Problem:
Each line from the one that contains "Der dino zug" through the end of the entries should be repeated exactly, with nothing added.

◇ ◇ ◇ ◇ ◇

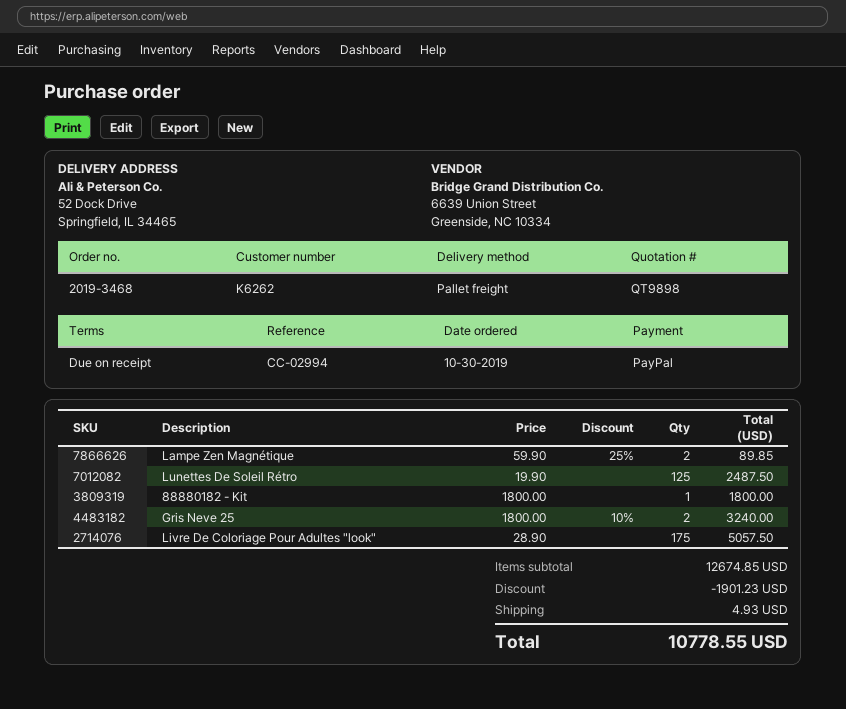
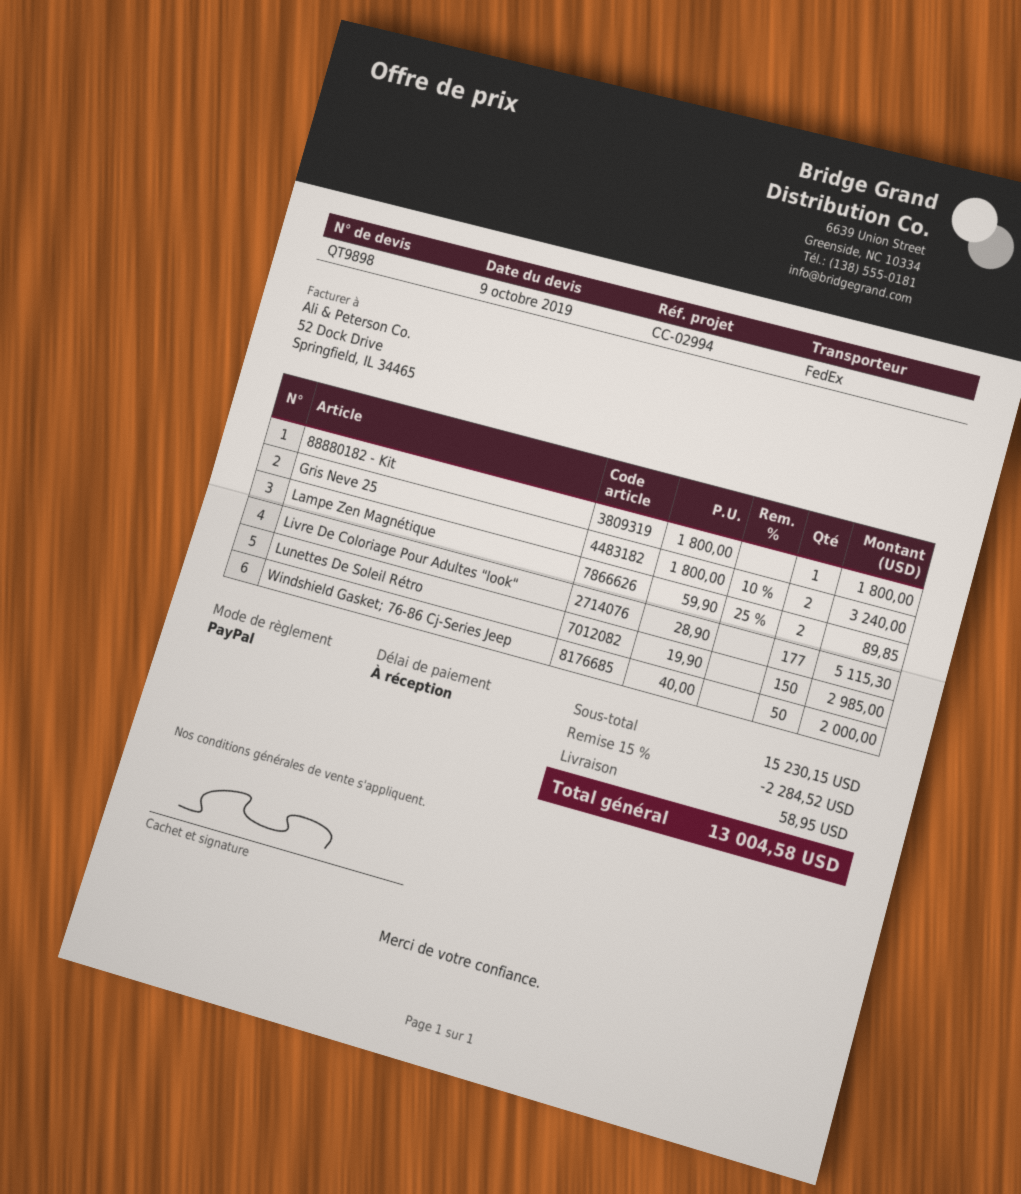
shipping method: pallet freight -> FedEx
Lunettes De Soleil Rétro: 125 x 19.90 = 2487.50 -> 150 x 19.90 = 2985.00
Livre De Coloriage Pour Adultes "look": 175 x 28.90 = 5057.50 -> 177 x 28.90 = 5115.30
Windshield Gasket; 76-86 Cj-Series Jeep: none -> 50 x 40.00 = 2000.00
subtotal: 12674.85 -> 15230.15
discount: 1901.23 -> 2284.52
shipping: 4.93 -> 58.95
total: 10778.55 -> 13004.58

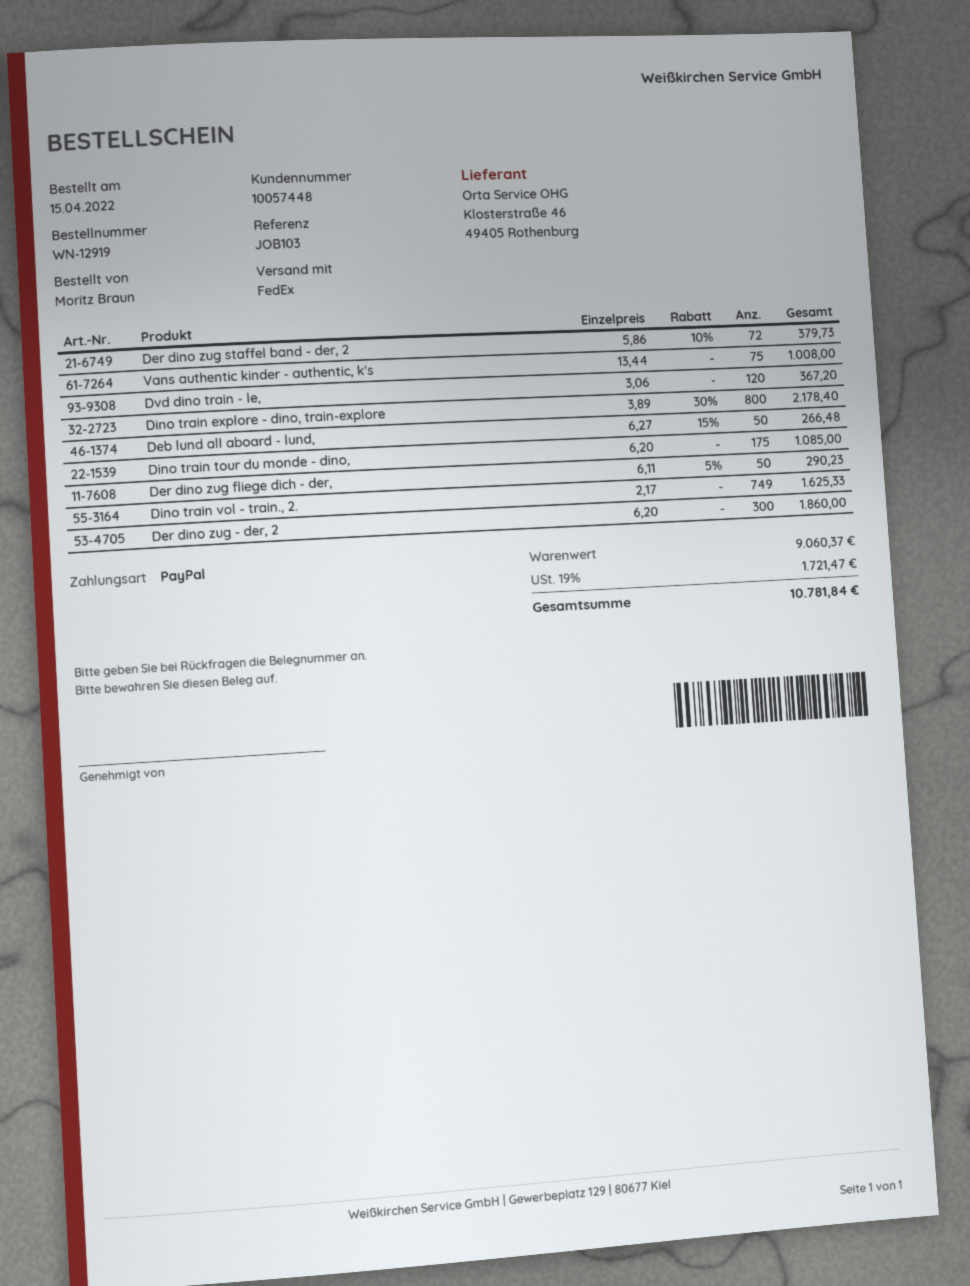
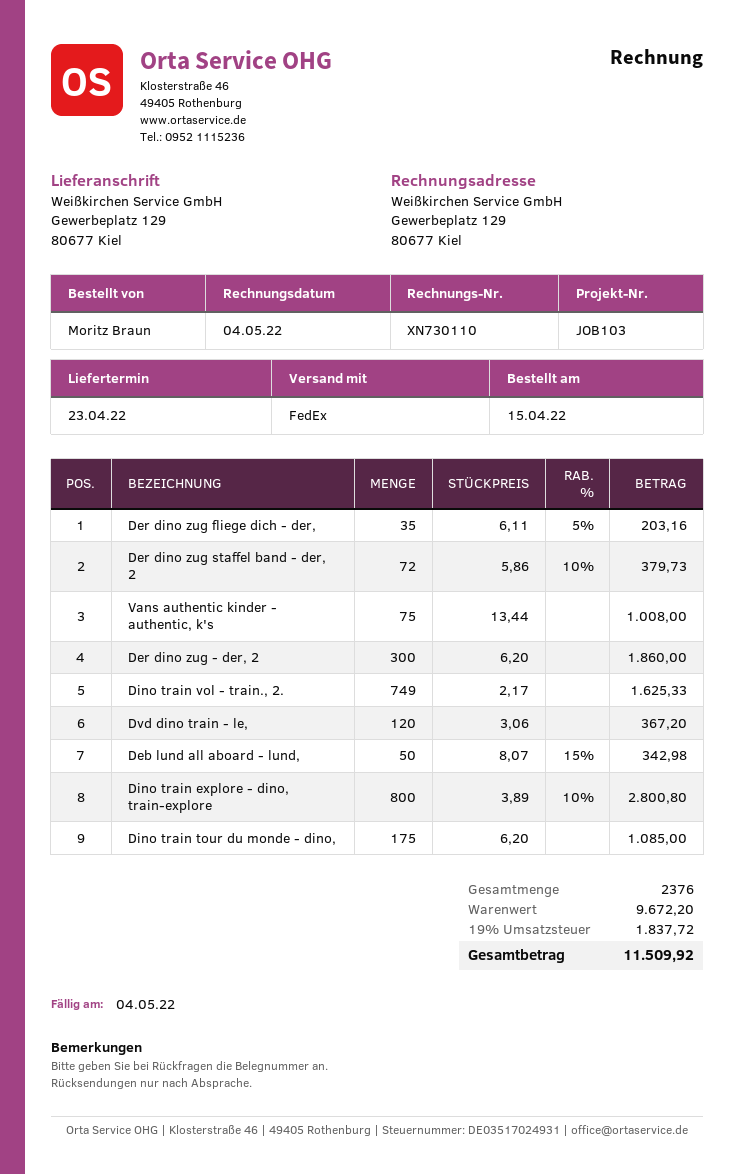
Dino train explore - dino, train-explore: 800 x 3.89 - 30% = 2178.40 -> 800 x 3.89 - 10% = 2800.80
Deb lund all aboard - lund,: 50 x 6.27 - 15% = 266.48 -> 50 x 8.07 - 15% = 342.98
Der dino zug fliege dich - der,: 50 x 6.11 - 5% = 290.23 -> 35 x 6.11 - 5% = 203.16
subtotal: 9060.37 -> 9672.20
tax: 19% = 1721.47 -> 19% = 1837.72
total: 10781.84 -> 11509.92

◇ ◇ ◇ ◇ ◇

Written response:
Der dino zug fliege dich - der,: 50 x 6.11 - 5% = 290.23 -> 35 x 6.11 - 5% = 203.16
subtotal: 9060.37 -> 9672.20
tax: 19% = 1721.47 -> 19% = 1837.72
total: 10781.84 -> 11509.92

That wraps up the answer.